What you need to do ->
Starting with the first line of the data below, copy each line up to and including the one containing "Application Guide (ntu_hall.txt)". Pictures stay out.
═══ Data in this exercise ═══
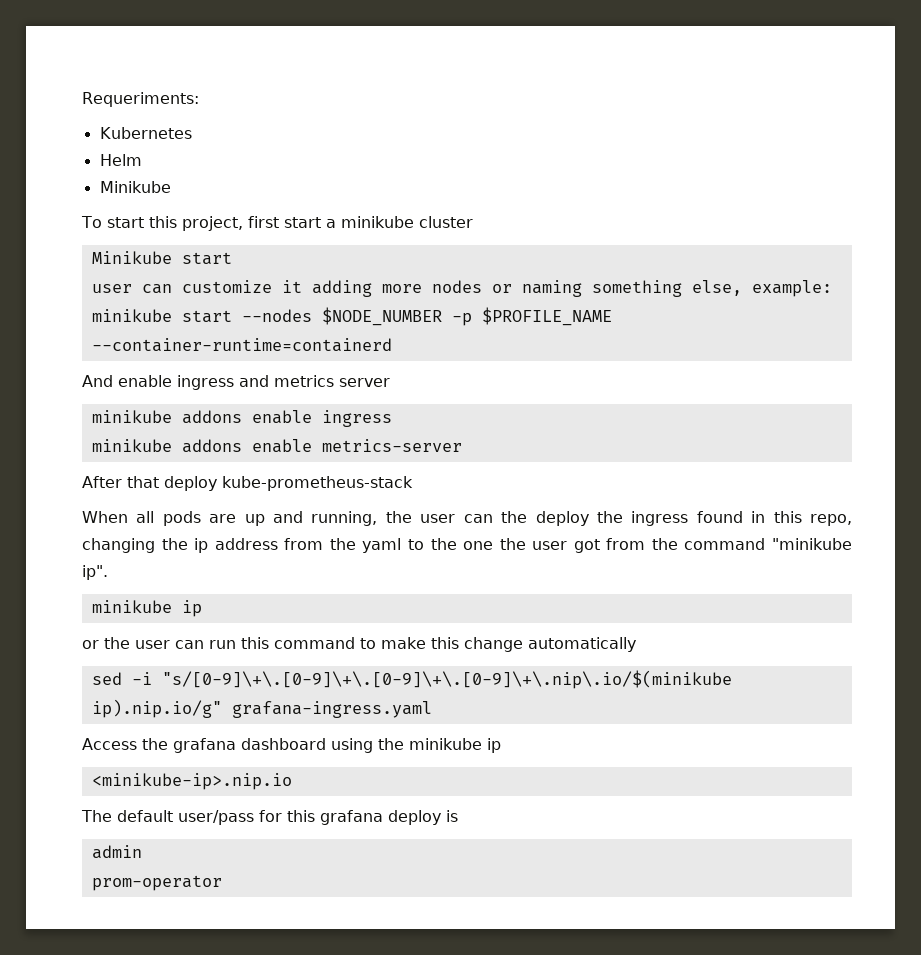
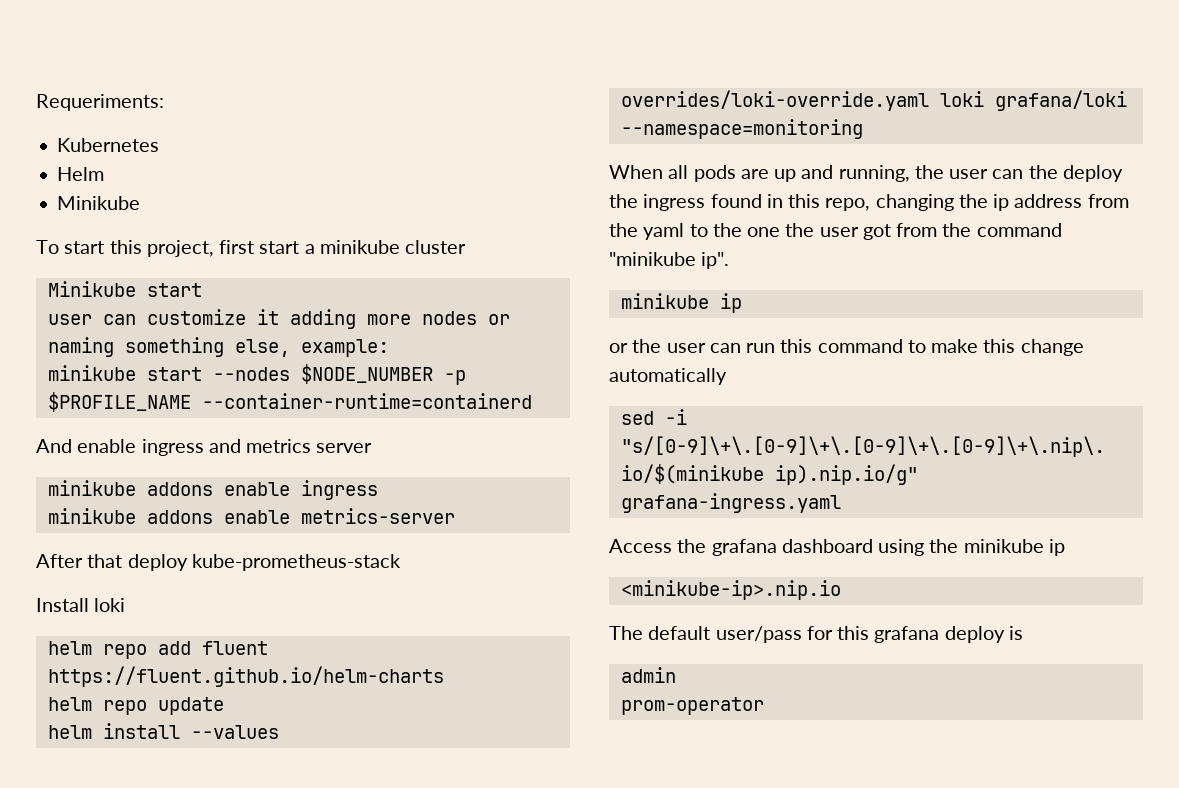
+ Install loki
+ helm repo add fluent https://fluent.github.io/helm-charts
+ helm repo update
+ helm install --values overrides/loki-override.yaml loki grafana/loki --namespace=monitoring

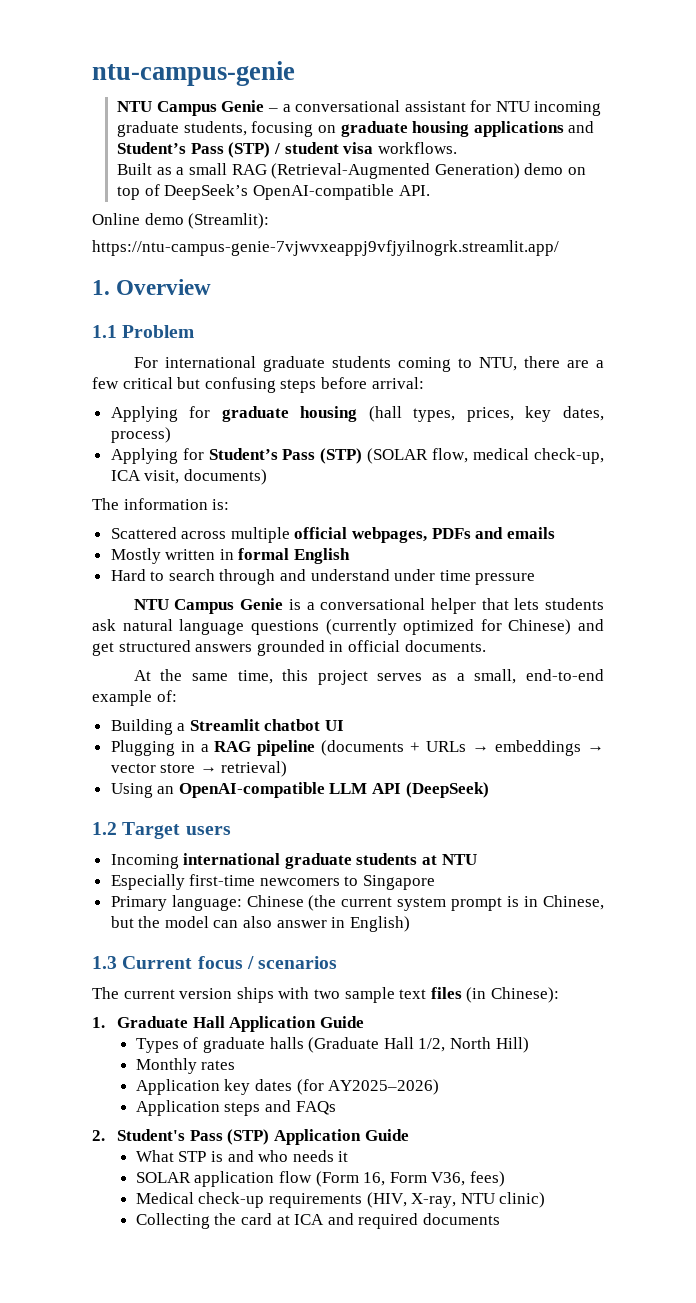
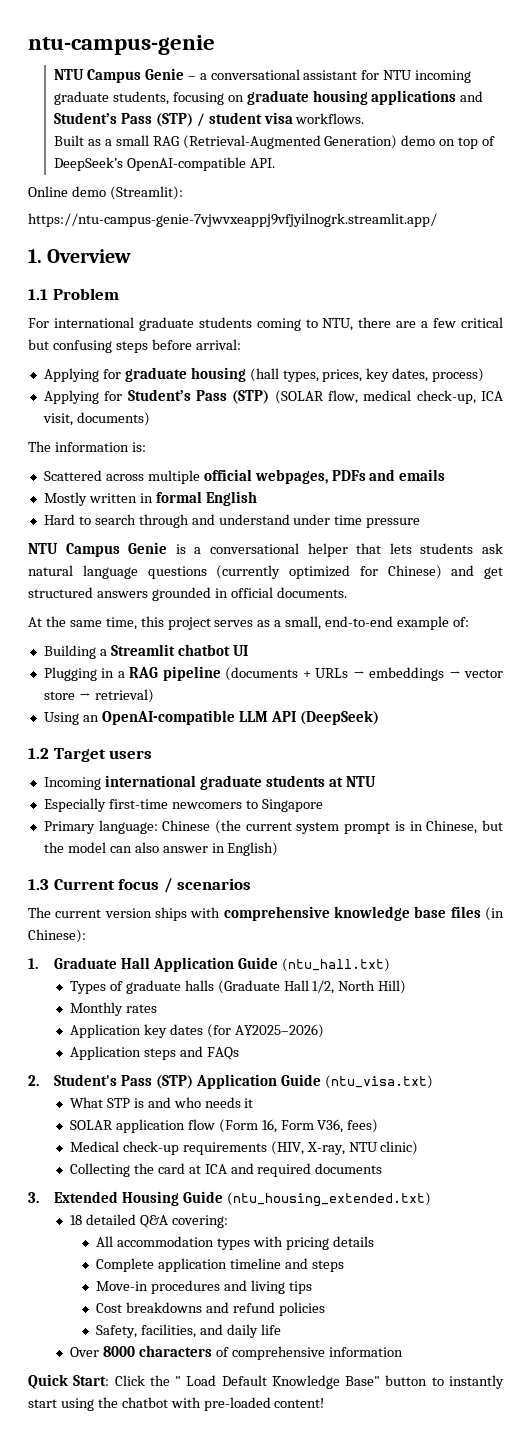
- The current version ships with two sample text files (in Chinese):
+ The current version ships with comprehensive knowledge base files (in Chinese):
- 1. Graduate Hall Application Guide
+ 1. Graduate Hall Application Guide (ntu_hall.txt)
- 2. Student's Pass (STP) Application Guide
+ 2. Student's Pass (STP) Application Guide (ntu_visa.txt)
+ 3. Extended Housing Guide (ntu_housing_extended.txt)
+ 18 detailed Q&A covering:
+ All accommodation types with pricing details
+ Complete application timeline and steps
+ Move-in procedures and living tips
+ Cost breakdowns and refund policies
+ Safety, facilities, and daily life
+ Over 8000 characters of comprehensive information
+ Quick Start: Click the " Load Default Knowledge Base" button to instantly start using the chatbot with pre-loaded content!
═══
Answer to the problem ->
+ Install loki
+ helm repo add fluent https://fluent.github.io/helm-charts
+ helm repo update
+ helm install --values overrides/loki-override.yaml loki grafana/loki --namespace=monitoring

- The current version ships with two sample text files (in Chinese):
+ The current version ships with comprehensive knowledge base files (in Chinese):
- 1. Graduate Hall Application Guide
+ 1. Graduate Hall Application Guide (ntu_hall.txt)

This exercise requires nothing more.